Bob Diamond, Barclays chief executive and the man who previously built BarCap from an also-ran investment bank into a top global institution, has spent this year trimming his ambitions as he strives to nearly double the bank’s return on equity to 13 percent by 2013.

Last month, he announced Barclays was shedding 3,000 jobs across the group, with close to half the cuts in the investment bank – or about 5 percent of BarCap’s 24,000 workforce.

About 1,400 of the jobs were eliminated in the first half of the year, Mr Diamond said. But the bank is set to begin this week on the second phase of the cuts, with redundancy announcements expected in the US and the consultation process for job losses kicking off in the UK as well.

The 2009 hiring of Mr Edgar triggered an unusual semi-public spat between Barclays and JPMorgan, with the US group complaining to the UK’s Financial Services Authority about the terms of the pay deal.
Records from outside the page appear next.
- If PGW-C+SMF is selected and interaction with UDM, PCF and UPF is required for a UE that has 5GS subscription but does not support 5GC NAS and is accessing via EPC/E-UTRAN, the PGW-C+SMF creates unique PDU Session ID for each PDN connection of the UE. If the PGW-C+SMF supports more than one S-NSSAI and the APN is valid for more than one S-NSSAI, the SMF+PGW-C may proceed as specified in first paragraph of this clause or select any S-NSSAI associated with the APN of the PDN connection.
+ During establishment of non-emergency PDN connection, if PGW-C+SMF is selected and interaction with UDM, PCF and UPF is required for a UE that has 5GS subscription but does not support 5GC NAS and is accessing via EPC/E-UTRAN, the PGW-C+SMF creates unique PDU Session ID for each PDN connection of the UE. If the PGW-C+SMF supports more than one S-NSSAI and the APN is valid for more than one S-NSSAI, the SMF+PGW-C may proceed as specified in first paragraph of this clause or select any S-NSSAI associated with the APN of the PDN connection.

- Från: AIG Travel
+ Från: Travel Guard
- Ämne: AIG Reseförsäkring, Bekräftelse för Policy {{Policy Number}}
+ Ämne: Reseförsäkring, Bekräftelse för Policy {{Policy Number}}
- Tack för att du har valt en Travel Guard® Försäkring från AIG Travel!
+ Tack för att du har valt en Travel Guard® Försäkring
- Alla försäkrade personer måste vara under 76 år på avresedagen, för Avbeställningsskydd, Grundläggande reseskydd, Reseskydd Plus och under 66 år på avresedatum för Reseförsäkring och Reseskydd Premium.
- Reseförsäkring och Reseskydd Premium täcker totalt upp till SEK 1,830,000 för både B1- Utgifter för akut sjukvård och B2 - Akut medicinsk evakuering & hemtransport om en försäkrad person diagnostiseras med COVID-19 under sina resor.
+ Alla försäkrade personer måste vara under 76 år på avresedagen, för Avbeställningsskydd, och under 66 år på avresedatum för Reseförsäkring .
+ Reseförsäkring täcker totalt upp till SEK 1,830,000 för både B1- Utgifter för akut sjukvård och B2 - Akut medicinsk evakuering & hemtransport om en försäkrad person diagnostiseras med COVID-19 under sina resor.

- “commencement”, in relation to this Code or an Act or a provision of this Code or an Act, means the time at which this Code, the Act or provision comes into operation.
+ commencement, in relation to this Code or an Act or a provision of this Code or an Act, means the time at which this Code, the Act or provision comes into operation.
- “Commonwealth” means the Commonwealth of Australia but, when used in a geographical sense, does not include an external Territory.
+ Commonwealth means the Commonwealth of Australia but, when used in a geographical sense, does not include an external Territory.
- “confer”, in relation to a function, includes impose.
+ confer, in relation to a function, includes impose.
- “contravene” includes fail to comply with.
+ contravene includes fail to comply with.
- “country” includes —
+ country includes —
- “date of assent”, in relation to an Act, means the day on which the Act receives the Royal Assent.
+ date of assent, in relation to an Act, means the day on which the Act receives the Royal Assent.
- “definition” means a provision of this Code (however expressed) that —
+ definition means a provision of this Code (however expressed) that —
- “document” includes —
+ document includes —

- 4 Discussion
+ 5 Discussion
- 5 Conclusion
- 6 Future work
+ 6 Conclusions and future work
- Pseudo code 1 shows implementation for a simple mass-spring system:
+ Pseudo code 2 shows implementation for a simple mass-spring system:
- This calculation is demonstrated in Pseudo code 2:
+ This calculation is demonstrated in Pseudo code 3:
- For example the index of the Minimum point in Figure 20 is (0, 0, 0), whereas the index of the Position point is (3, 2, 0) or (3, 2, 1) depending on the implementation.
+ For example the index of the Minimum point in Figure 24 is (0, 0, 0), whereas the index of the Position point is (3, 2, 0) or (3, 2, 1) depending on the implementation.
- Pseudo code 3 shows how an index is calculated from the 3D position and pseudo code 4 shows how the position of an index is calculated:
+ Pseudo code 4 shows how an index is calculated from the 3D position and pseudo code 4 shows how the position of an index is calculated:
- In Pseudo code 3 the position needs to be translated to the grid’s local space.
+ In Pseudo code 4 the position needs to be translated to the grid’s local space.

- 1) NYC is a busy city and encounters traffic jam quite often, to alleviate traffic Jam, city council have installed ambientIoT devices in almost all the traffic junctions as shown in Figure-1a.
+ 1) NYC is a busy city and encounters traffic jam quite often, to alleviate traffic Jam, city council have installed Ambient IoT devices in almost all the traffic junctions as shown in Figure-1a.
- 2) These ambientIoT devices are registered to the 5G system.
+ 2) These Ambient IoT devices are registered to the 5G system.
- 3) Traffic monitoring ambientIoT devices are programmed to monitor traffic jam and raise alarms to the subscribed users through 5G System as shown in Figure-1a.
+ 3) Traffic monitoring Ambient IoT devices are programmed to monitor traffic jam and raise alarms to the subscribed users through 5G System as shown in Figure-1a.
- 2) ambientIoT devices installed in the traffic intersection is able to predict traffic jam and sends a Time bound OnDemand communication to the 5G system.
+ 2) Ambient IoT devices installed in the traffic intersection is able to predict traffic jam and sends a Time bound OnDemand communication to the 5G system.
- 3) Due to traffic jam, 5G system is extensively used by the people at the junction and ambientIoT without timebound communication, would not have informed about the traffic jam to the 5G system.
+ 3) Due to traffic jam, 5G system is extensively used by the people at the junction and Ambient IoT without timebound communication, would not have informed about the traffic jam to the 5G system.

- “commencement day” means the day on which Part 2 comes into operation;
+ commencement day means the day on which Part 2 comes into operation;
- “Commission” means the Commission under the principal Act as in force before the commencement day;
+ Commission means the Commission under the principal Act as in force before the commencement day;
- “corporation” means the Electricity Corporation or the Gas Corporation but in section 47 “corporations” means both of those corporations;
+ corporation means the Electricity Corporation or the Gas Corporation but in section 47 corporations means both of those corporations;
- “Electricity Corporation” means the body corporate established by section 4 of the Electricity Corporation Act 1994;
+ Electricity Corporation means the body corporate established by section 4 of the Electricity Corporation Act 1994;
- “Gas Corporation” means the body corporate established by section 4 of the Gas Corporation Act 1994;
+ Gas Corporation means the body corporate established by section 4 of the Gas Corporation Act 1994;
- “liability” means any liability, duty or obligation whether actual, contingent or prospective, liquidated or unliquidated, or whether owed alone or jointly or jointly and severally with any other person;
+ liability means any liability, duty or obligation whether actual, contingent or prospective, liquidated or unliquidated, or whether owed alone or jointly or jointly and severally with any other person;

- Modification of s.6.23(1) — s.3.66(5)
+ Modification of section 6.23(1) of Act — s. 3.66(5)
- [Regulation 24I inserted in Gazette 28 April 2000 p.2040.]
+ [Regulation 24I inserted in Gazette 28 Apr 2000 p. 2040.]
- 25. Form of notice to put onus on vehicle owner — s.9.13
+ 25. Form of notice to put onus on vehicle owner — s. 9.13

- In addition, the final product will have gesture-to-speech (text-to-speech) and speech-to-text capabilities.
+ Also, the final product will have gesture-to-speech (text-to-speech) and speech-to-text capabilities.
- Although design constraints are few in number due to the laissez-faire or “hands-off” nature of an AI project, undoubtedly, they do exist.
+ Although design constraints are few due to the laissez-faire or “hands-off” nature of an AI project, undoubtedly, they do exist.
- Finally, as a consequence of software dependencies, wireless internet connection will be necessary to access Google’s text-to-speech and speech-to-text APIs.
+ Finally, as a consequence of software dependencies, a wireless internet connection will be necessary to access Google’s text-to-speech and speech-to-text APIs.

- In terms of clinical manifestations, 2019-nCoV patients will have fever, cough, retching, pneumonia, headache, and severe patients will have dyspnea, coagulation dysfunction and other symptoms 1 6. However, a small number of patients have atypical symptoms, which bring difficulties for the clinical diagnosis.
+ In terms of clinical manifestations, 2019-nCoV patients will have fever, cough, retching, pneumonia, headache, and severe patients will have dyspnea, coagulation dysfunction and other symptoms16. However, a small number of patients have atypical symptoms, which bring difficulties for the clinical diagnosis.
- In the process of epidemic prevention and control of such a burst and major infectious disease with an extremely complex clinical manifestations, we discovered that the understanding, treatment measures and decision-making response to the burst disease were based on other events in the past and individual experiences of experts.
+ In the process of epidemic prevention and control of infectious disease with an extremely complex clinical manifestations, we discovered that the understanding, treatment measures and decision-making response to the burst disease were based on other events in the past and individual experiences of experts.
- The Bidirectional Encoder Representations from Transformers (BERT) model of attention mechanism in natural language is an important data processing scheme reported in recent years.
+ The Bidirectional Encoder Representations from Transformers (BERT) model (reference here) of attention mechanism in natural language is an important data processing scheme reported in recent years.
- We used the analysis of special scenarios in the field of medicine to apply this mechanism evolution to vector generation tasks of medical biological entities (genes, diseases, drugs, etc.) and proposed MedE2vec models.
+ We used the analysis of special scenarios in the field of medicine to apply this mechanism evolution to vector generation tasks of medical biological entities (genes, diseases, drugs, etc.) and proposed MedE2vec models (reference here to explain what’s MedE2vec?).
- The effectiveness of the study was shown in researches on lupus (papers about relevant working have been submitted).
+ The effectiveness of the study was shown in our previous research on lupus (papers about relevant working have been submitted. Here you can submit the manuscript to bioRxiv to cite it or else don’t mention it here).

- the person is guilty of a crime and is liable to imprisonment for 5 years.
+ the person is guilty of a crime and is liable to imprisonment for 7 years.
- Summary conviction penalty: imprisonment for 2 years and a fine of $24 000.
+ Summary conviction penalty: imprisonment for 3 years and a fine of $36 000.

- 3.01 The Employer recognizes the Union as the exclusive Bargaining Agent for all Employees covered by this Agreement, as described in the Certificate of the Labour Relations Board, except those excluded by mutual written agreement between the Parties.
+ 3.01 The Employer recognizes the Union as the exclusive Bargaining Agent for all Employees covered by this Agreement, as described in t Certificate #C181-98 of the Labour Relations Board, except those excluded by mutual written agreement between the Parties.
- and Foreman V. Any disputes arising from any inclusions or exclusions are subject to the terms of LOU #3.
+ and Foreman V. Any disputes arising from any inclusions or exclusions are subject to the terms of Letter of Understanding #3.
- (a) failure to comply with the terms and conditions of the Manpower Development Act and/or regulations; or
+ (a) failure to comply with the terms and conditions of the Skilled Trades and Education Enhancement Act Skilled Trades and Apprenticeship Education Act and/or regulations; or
JPMorgan contacted the FSA over concerns that the package was excessively risky and would distort the market for City bankers, according to people familiar with the negotiations.

The deal was worth up to £30 million in cash and shares, incorporating a “good leaver” clause that allowed Mr Edgar and his team to leave BarCap with all their deferred compensation after two years. That period expires this month.

BarCap’s job cuts come amid a clutch of similar announcements by other banks – particularly in Europe – as institutions adjust to a weaker-than-expected economic outlook in the euro zone and the US, as well as the cost challenges of tougher regulatory capital rules. In the past month alone, eight banks – six of them European – have announced 60,000 job cuts.

Both BarCap and Mr Edgar declined to comment.